▶ **MATERIAL SUPPLIED**
------------------------------------------------

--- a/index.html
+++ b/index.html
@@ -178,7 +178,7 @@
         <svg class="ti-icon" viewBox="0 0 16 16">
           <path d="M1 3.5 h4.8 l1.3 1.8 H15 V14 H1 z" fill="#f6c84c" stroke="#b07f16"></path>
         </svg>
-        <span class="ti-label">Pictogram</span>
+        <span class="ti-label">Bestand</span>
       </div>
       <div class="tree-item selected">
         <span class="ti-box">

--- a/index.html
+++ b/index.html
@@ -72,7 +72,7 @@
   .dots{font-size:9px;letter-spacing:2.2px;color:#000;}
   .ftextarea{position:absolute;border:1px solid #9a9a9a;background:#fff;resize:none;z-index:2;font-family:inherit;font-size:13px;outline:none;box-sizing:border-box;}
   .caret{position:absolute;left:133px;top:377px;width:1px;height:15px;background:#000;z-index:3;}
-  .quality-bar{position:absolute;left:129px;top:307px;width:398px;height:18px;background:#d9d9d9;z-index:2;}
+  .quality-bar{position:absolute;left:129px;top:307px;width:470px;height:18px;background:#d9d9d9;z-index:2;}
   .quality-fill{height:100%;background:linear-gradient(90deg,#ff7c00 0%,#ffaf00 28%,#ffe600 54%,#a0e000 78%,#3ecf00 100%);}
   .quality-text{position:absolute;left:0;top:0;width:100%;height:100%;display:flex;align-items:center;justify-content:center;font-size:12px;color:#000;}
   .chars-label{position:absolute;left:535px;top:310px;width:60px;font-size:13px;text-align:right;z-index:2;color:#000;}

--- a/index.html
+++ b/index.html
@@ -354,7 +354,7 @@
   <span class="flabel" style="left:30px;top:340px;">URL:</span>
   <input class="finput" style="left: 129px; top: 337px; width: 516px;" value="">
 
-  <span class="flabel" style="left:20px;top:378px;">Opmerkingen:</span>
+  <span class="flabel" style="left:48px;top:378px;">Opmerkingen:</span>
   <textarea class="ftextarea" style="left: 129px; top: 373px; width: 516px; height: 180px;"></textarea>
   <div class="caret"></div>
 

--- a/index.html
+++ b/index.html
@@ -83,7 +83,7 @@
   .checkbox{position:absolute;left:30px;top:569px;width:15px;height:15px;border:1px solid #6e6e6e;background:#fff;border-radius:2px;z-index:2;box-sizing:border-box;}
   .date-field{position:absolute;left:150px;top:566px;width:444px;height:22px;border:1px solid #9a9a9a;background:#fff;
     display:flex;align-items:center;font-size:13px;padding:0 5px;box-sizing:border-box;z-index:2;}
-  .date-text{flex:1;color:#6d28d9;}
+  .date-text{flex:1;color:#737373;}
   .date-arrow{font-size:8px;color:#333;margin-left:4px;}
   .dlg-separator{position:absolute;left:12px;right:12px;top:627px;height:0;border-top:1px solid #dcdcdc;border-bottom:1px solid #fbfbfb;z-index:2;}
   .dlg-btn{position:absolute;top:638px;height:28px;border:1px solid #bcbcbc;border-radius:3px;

------------------------------------------------

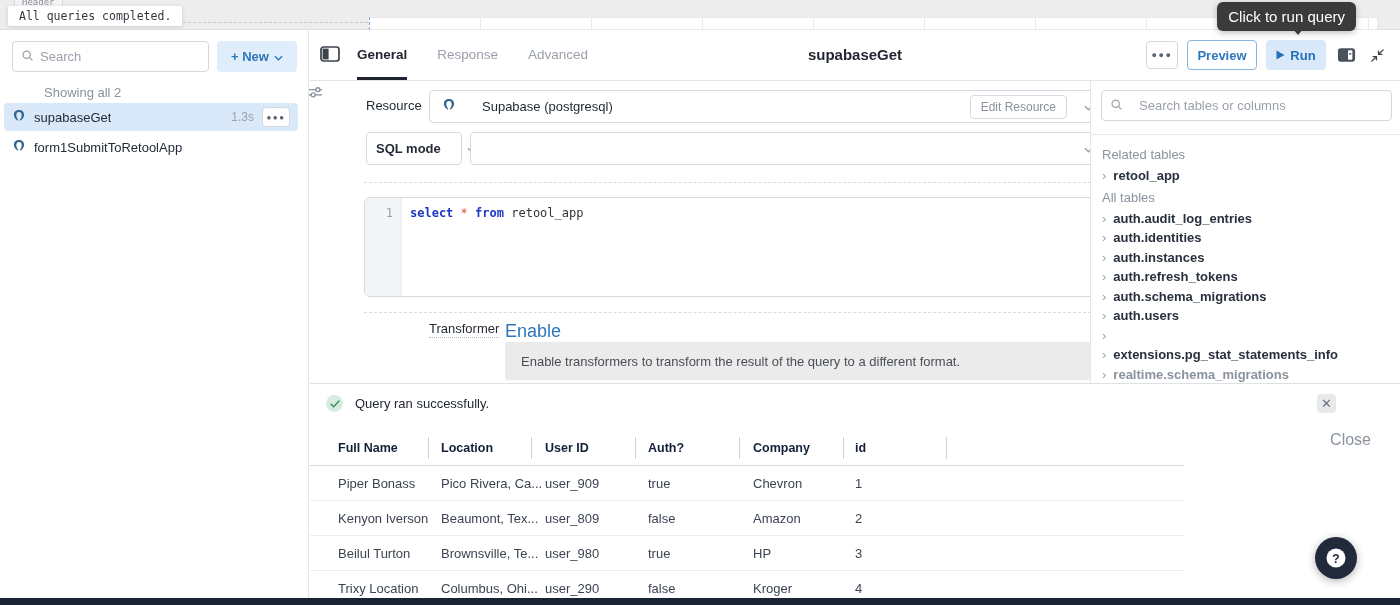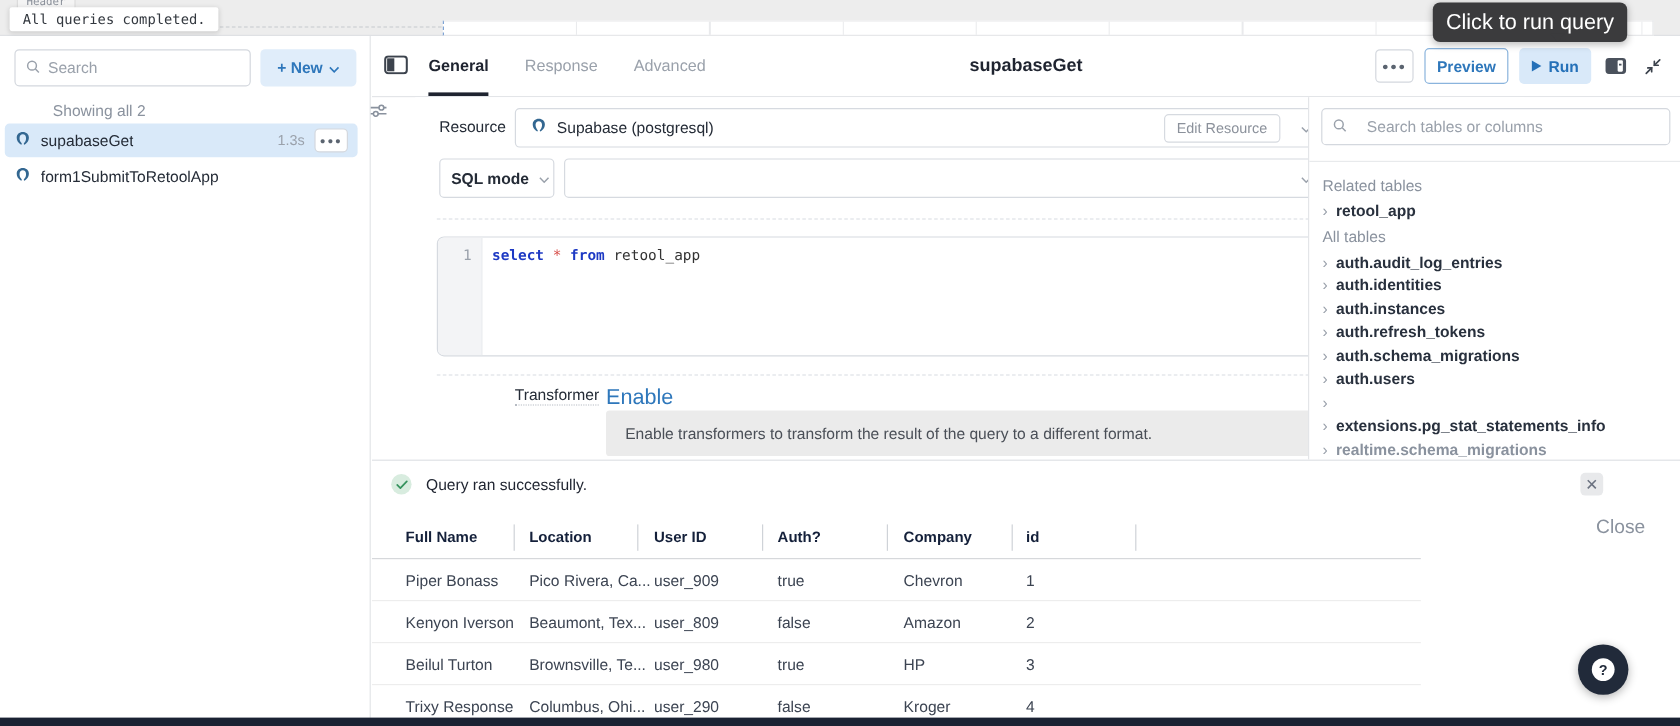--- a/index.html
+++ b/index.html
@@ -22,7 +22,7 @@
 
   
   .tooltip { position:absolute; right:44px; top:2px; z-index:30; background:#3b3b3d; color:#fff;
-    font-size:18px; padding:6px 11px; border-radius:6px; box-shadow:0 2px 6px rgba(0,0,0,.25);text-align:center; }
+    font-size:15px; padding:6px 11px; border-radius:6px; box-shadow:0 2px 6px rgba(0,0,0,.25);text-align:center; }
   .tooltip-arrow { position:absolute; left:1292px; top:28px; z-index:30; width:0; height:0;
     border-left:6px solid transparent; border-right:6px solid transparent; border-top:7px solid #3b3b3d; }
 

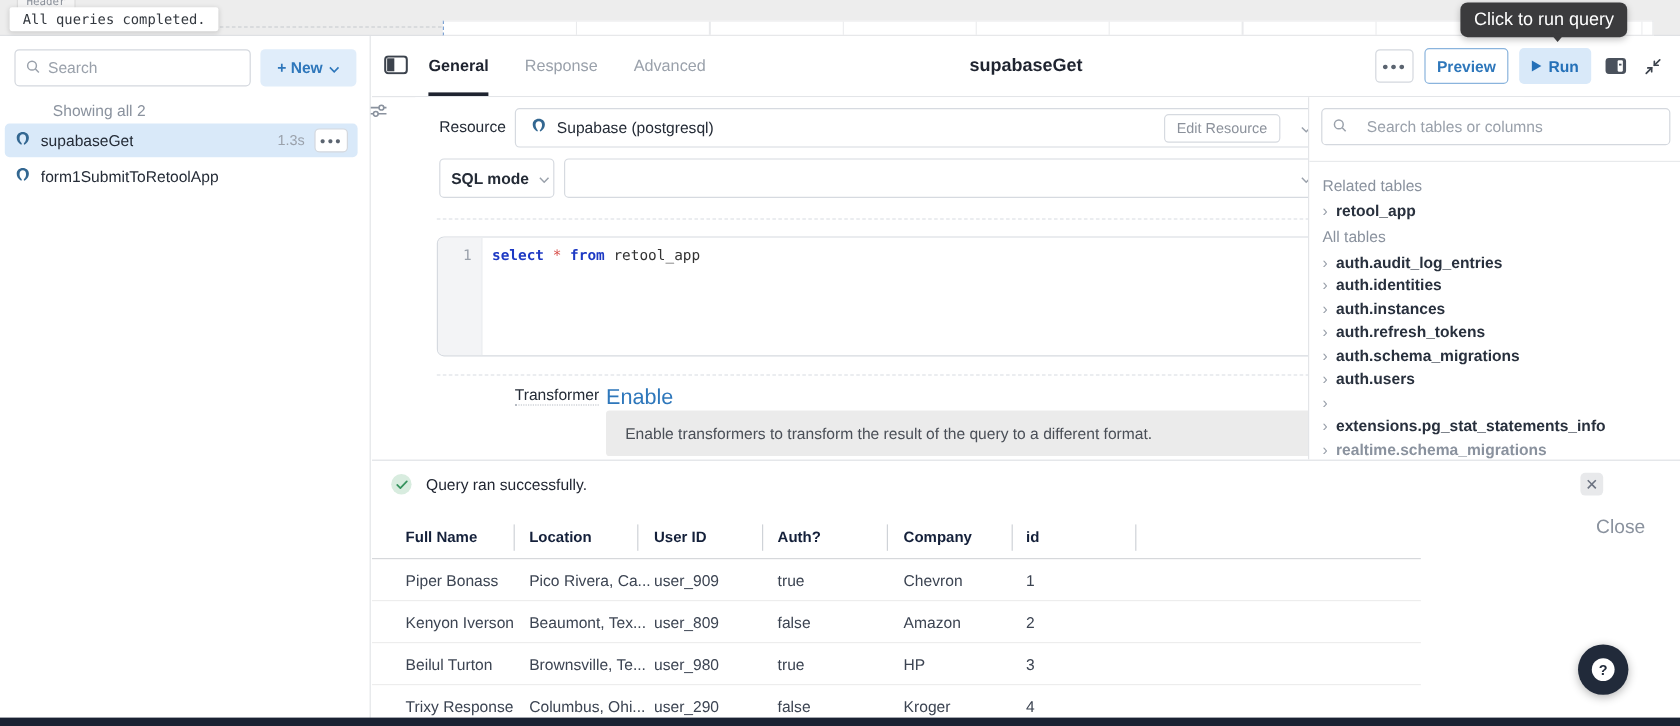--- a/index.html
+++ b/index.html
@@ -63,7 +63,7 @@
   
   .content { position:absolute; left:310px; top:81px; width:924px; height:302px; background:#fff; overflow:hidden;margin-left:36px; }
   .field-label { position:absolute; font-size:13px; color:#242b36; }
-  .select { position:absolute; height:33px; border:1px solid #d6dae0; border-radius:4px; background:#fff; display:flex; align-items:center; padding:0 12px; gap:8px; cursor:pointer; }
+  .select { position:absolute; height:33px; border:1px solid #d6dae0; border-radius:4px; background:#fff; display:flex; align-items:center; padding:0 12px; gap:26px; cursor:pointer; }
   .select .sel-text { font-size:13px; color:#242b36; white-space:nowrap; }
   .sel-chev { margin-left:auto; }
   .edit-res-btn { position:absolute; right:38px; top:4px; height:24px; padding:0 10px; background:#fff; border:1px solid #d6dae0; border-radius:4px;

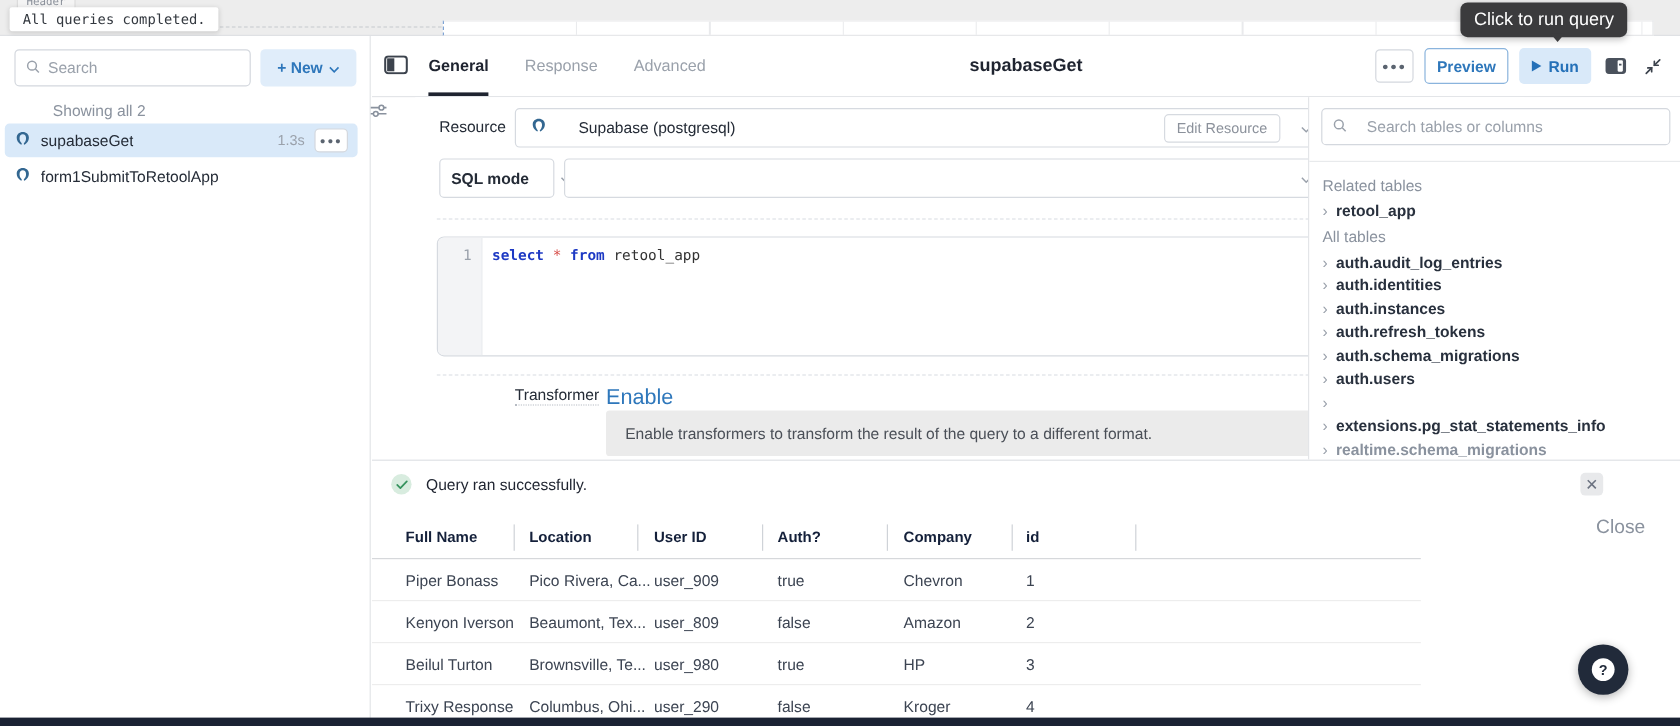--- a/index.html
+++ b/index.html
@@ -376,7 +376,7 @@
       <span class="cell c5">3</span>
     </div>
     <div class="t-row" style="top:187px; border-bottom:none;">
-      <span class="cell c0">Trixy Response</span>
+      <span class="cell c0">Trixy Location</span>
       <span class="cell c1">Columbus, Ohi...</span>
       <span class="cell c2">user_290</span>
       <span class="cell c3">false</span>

------------------------------------------------

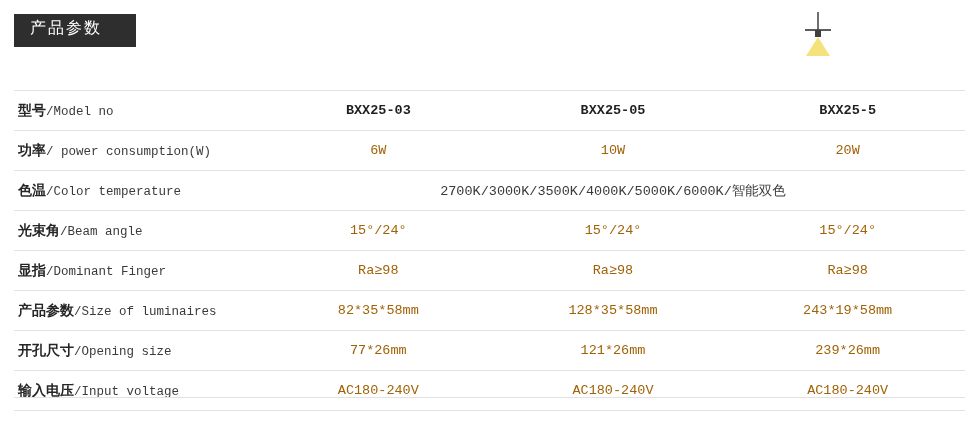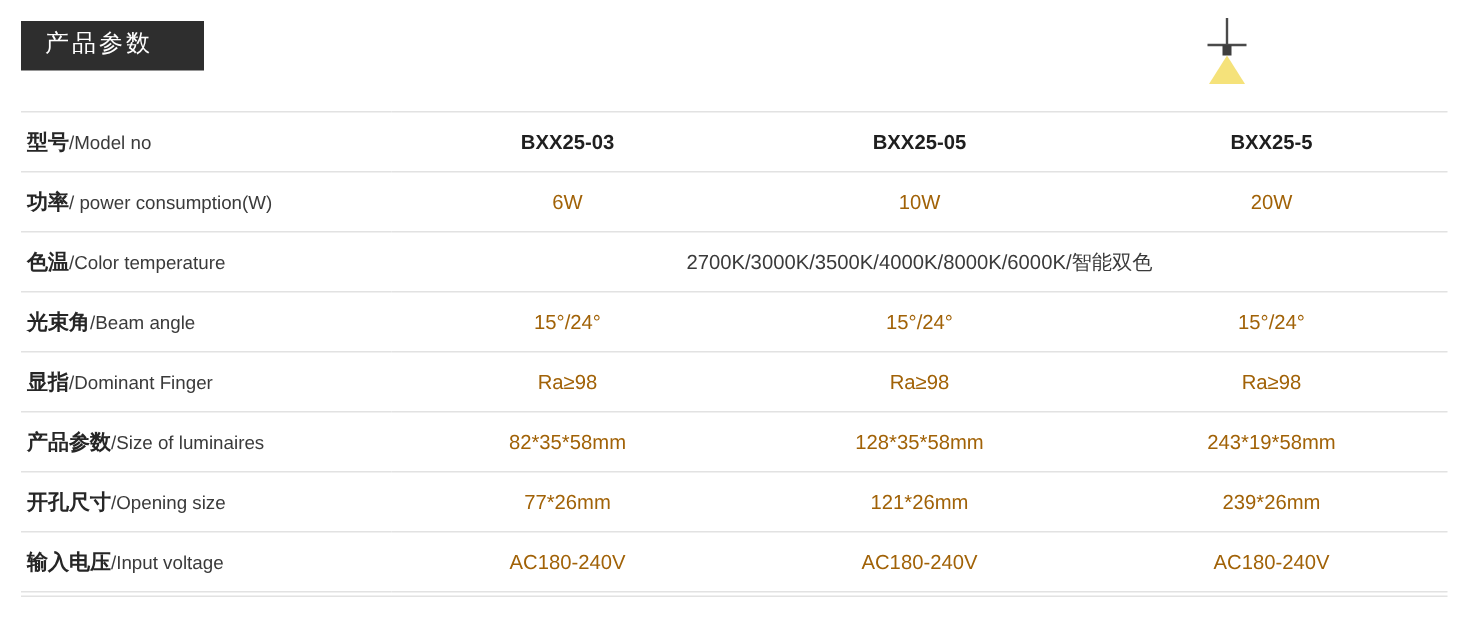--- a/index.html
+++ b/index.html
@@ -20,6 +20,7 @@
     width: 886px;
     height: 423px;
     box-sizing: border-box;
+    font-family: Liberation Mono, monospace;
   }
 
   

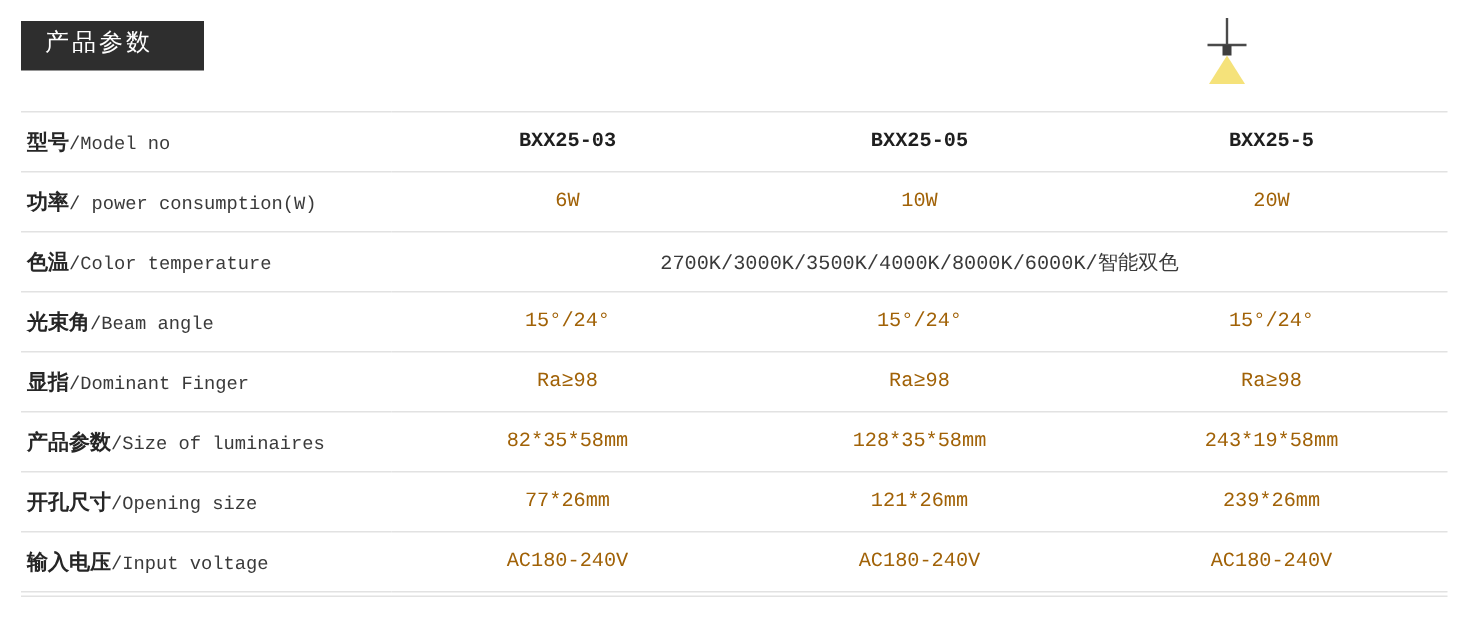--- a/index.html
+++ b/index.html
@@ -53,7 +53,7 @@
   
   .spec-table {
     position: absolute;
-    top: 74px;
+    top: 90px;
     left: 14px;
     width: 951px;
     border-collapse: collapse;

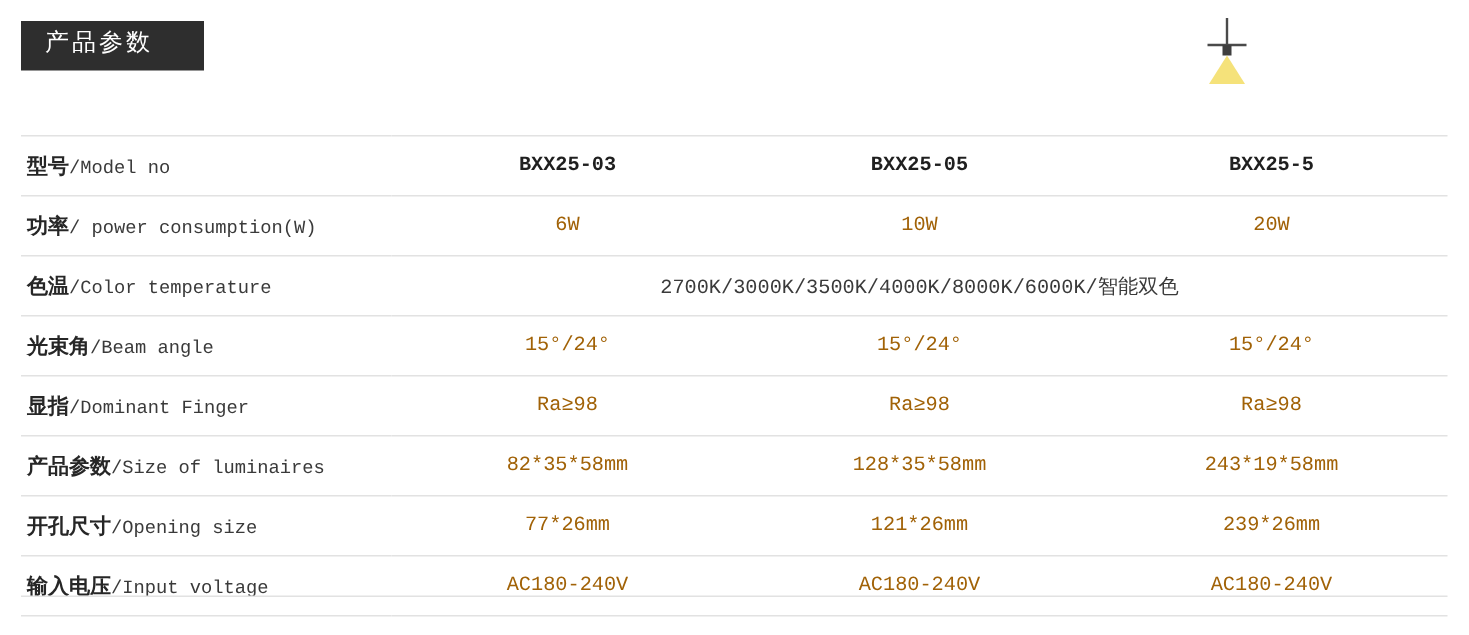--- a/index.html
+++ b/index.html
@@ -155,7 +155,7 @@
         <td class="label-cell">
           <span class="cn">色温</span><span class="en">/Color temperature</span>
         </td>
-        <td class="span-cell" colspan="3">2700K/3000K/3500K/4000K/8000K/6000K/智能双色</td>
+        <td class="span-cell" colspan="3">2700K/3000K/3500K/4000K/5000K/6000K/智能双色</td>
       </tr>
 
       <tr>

------------------------------------------------

▶ **WHAT THE TASK ASKS**
Copy every line from the records that holds the string "shadow".

▶ **ANSWER SPACE**
-    font-size:18px; padding:6px 11px; border-radius:6px; box-shadow:0 2px 6px rgba(0,0,0,.25);text-align:center; }
+    font-size:15px; padding:6px 11px; border-radius:6px; box-shadow:0 2px 6px rgba(0,0,0,.25);text-align:center; }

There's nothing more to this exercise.